The Service had been offering more advice to the general public and cut down on bureaucracy and this had been done in a number of ways ranging from increased social media campaigns, to the scores on the doors scheme, and the smart phone noise nuisance recording app - allowing people to record nuisance noise and submit it straight to the Officer.
The service manager informed the group that fly tipping had been increasing in the District on a yearly basis but was still at low levels when compared with neighbouring authorities such as Sheffield and Rotherham. There was an issue with opportunistic fly tipping in rural areas, which required pro-active measures to solve.

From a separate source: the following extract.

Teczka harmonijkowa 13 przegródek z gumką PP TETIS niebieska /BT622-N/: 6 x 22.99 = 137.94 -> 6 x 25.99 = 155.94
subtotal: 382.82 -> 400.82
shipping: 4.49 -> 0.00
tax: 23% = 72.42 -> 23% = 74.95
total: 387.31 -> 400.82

These measures included having businesses check their waste disposal services, generating publicity around fly tipping, promoting target hardening within easy to fly tip areas, and ensuring that only registered waste carriers were operating within the District. The Group heard that the penalty for fly tipping included an unlimited fine and up to five years in prison.

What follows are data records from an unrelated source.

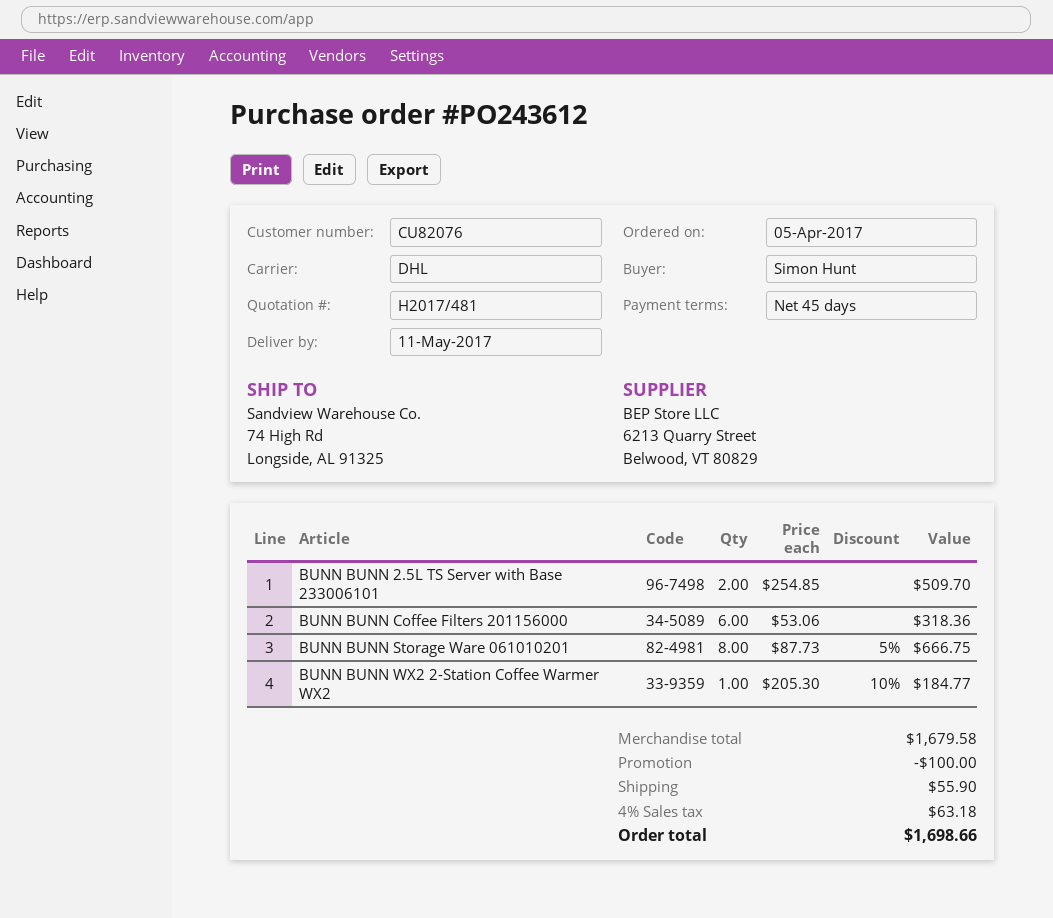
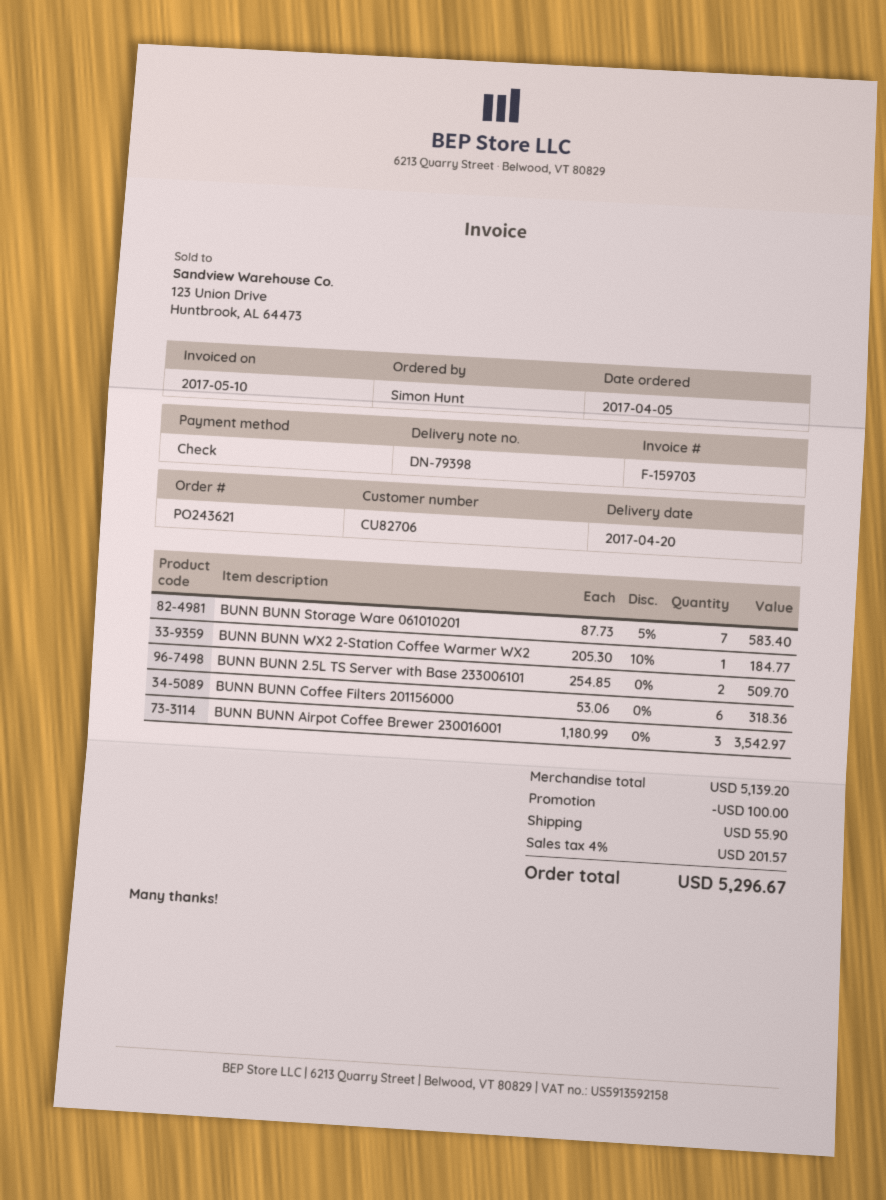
order number: PO243612 -> PO243621
delivery date: 2017-05-11 -> 2017-04-20
customer number: CU82076 -> CU82706
BUNN BUNN Storage Ware 061010201: 8 x 87.73 - 5% = 666.75 -> 7 x 87.73 - 5% = 583.40
BUNN BUNN Airpot Coffee Brewer 230016001: none -> 3 x 1180.99 = 3542.97
subtotal: 1679.58 -> 5139.20
tax: 4% = 63.18 -> 4% = 201.57
total: 1698.66 -> 5296.67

In regard to litter and dog fouling the Group heard that pro-active patrols had not been taking place during the course of the lockdown in order to minimise chances of the virus transmitting and would resume on the 1st April 2021. The Group was informed that during this time, awareness raising patrols had been taken place and 17 fixed penalty notices had been delivered. A new public space protection order had been implemented earlier in the year and the fine for failing to pick up after your own dog had increased to £100. Over the next 12 months the other fixed penalty notices would also be reviewed.
Following on from this, the Group enquired about the possibility of monitoring fly tipping hot spots with CCTV, and questioned who decides on the set limit for fly tipping fines. The Service Manager informed that Group that the use of CCTV cameras have caught fly tippers in the past and that the £200 fine was the legal default limit that came into force around four years ago to account for the fact that there was no prior specific fixed penalty notice for fly tipping. In addition to this, significant volumes of fly tipping were likely to go to a prosecution case for an increased fine or a prison sentence.
The Group debated whether it was fair for private landowners to bear the cost of removing fly tipping from their own land and heard that the Service Manger would look at how the District could better support private land owners to prevent access to their land. There were also discussions around the expenses faced by smaller waste removal services and businesses. The Service Manager stated that any potential costs incurred by the business should be built into the amount they charge to the customer for the waste removal. He also informed the group that they had been educating home owners that they would be held responsible for their waste and could be charged a fixed penalty if they hire a removal service that resorts to fly tipping.
The Service Manager informed the Group that they were free to contact him or his team about any relevant issues or questions they had with regard to fly tipping or dog fouling.